Before-and-after change records
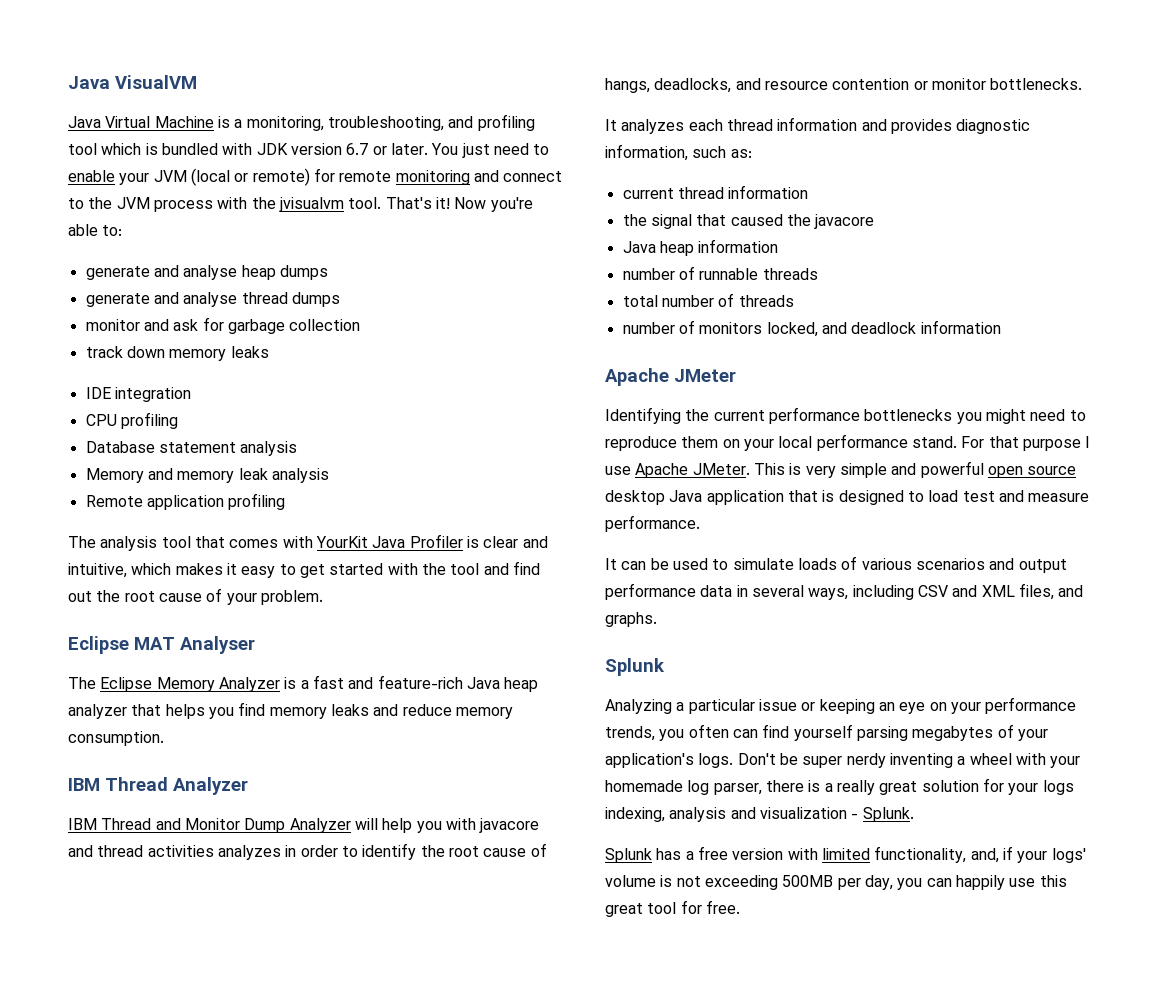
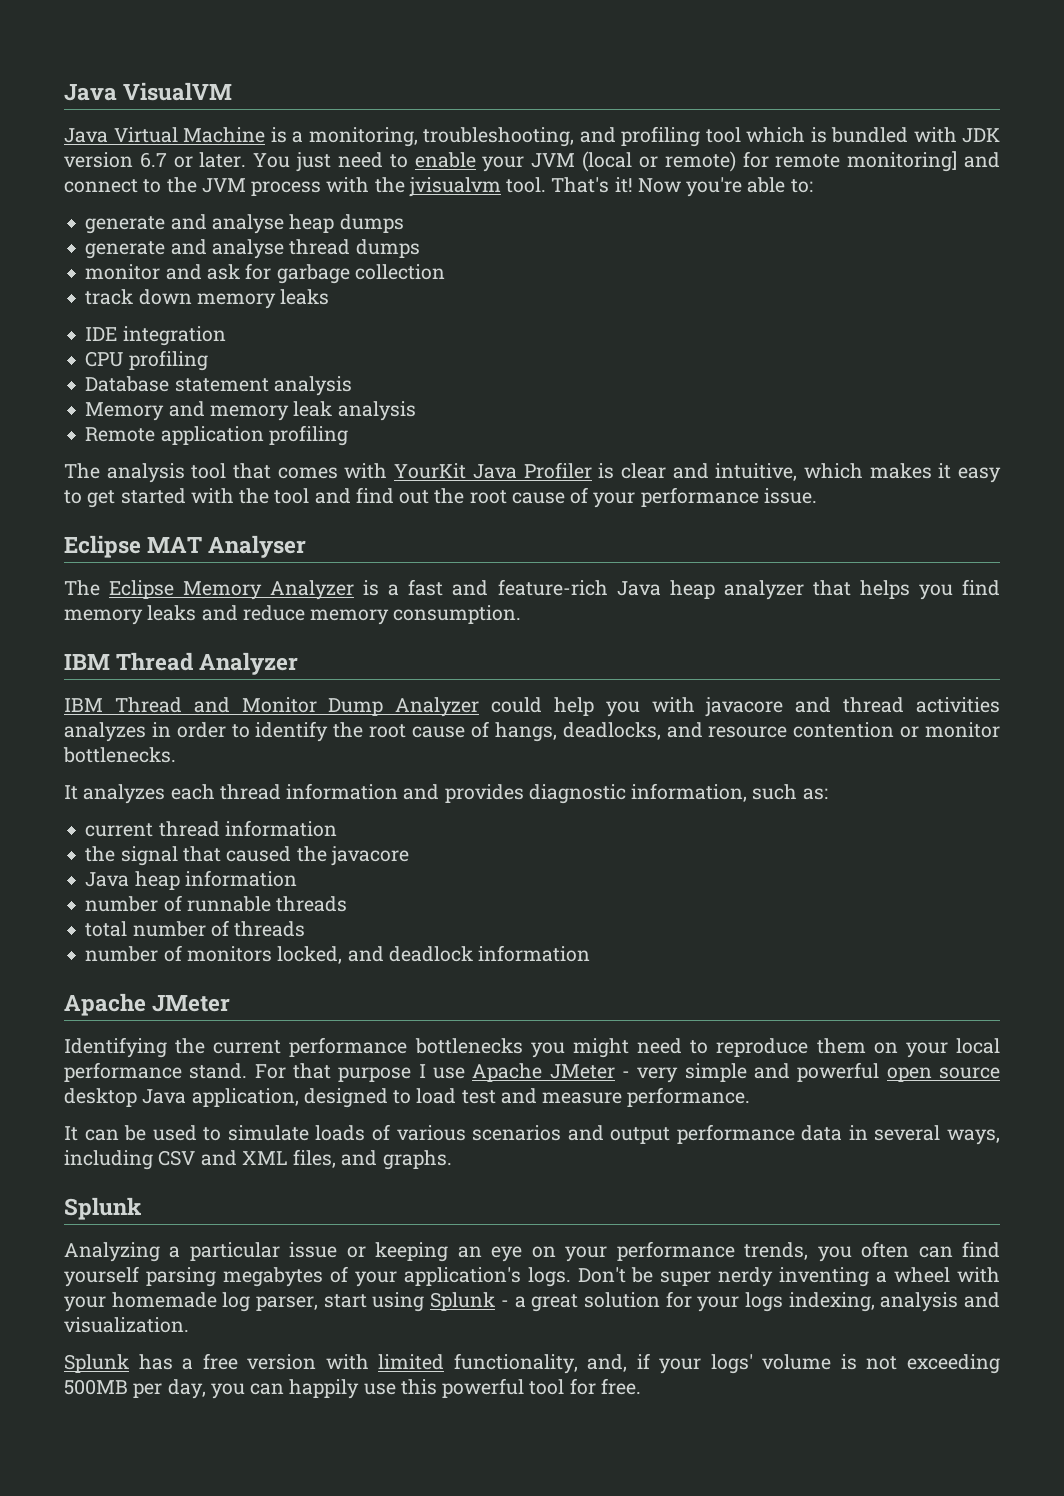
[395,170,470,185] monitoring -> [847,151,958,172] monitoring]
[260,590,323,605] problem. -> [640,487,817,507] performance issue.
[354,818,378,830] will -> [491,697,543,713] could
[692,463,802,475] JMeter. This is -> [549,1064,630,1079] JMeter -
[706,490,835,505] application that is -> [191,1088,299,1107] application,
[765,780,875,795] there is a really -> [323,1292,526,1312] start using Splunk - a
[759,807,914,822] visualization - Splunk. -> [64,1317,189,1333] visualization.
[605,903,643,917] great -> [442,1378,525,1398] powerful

--

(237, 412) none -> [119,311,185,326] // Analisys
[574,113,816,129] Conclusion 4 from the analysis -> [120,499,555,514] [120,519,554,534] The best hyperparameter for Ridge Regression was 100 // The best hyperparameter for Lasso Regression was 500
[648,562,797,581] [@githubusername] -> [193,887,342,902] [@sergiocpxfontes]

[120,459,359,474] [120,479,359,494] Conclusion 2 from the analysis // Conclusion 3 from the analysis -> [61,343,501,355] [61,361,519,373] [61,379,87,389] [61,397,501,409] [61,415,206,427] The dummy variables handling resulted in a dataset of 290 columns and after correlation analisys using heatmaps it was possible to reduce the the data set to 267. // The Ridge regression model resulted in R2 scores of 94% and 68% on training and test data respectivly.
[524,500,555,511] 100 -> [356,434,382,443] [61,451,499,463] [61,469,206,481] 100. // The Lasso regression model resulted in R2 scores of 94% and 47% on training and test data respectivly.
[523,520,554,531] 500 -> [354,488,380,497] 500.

# THE TASK:
Show the lines of the records that include the string "training".

# SOLUTION:
[120,459,359,474] [120,479,359,494] Conclusion 2 from the analysis // Conclusion 3 from the analysis -> [61,343,501,355] [61,361,519,373] [61,379,87,389] [61,397,501,409] [61,415,206,427] The dummy variables handling resulted in a dataset of 290 columns and after correlation analisys using heatmaps it was possible to reduce the the data set to 267. // The Ridge regression model resulted in R2 scores of 94% and 68% on training and test data respectivly.
[524,500,555,511] 100 -> [356,434,382,443] [61,451,499,463] [61,469,206,481] 100. // The Lasso regression model resulted in R2 scores of 94% and 47% on training and test data respectivly.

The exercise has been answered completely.